■ PROVIDED RECORDS
□ □ □ □ □
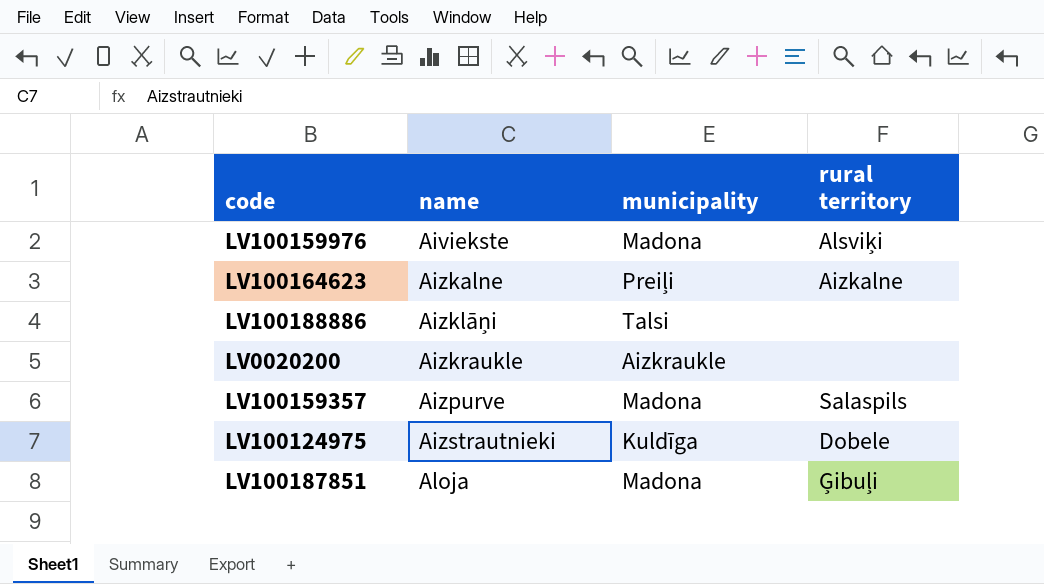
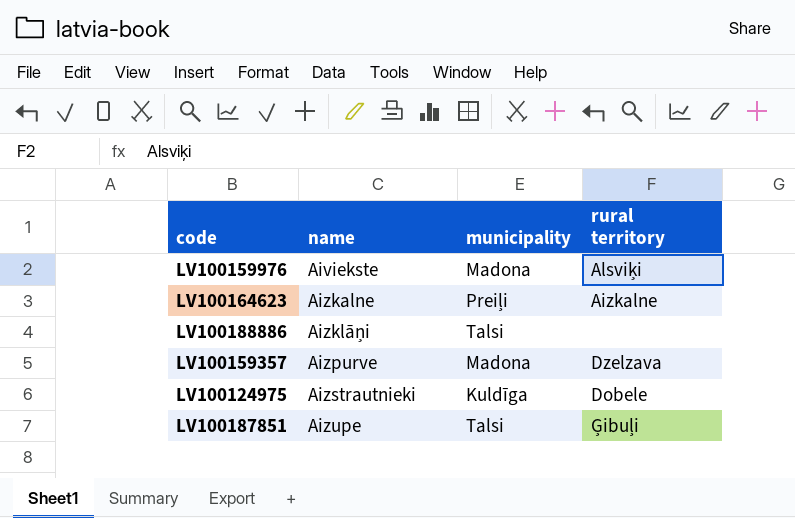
row LV0020200: Aizkraukle | Aizkraukle | none -> none
LV100159357 | rural territory: Salaspils -> Dzelzava
LV100187851 | name: Aloja -> Aizupe
LV100187851 | municipality: Madona -> Talsi

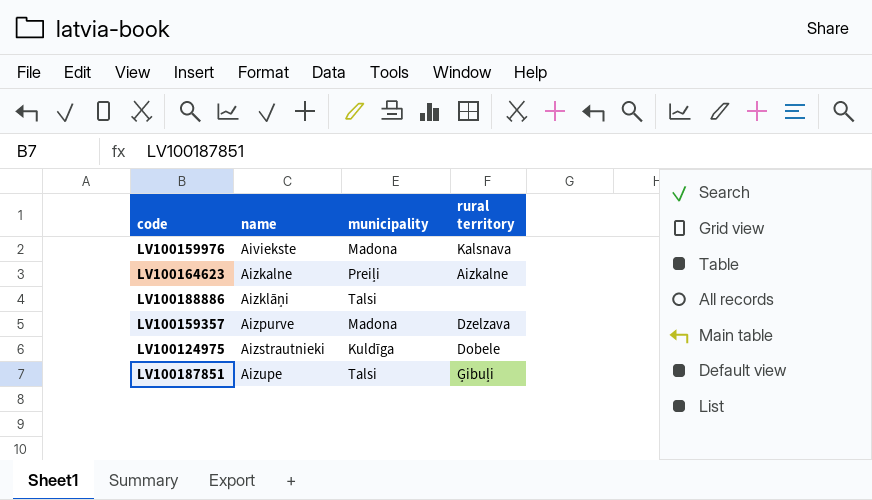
LV100159976 | rural territory: Alsviķi -> Kalsnava

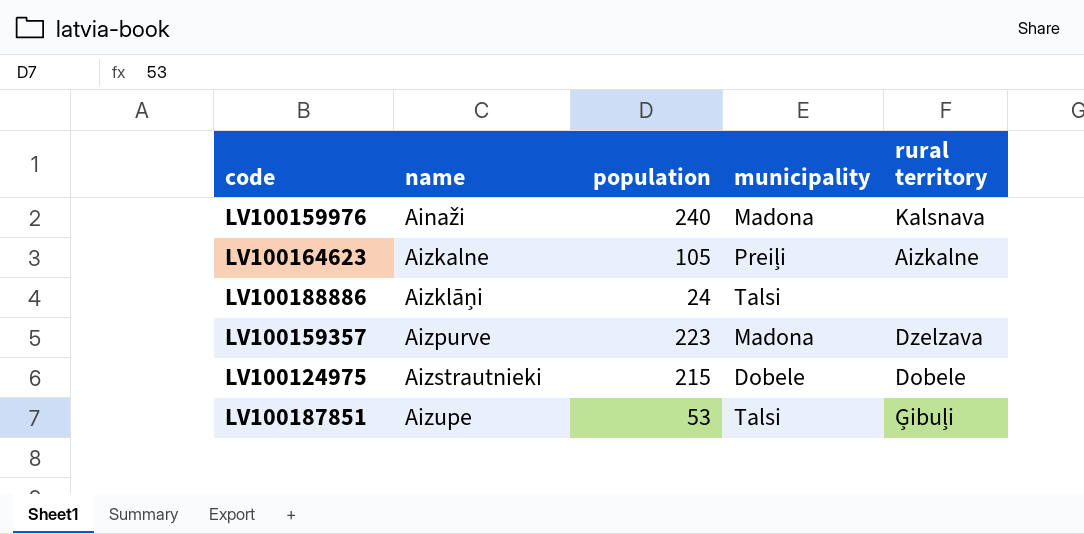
column population | position: none -> 3
LV100159976 | name: Aiviekste -> Ainaži
LV100124975 | municipality: Kuldīga -> Dobele

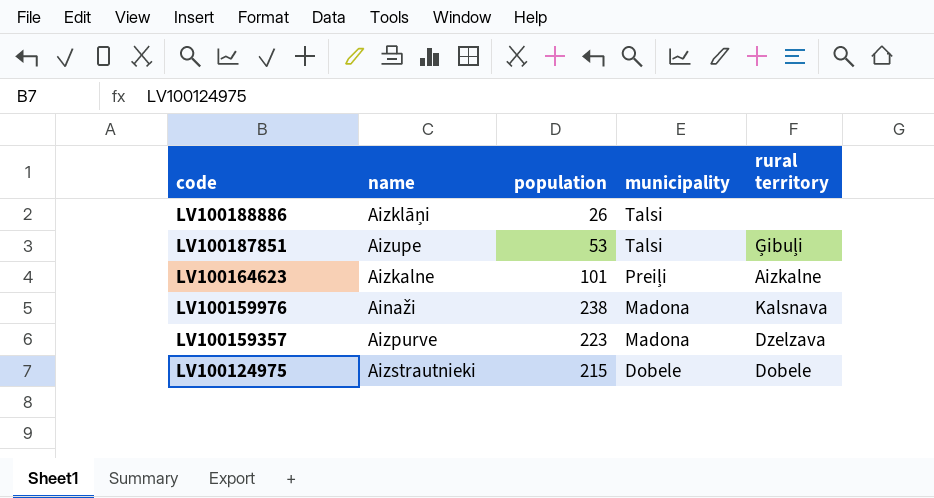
row order: name ascending -> code descending
LV100188886 | population: 24 -> 26
LV100164623 | population: 105 -> 101
LV100159976 | population: 240 -> 238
□ □ □ □ □
■ WHAT THE TASK ASKS
Check each line of the material for the string "rural" and state how many lines contain it, with only the number as the answer.

■ EXPECTED ANSWER
2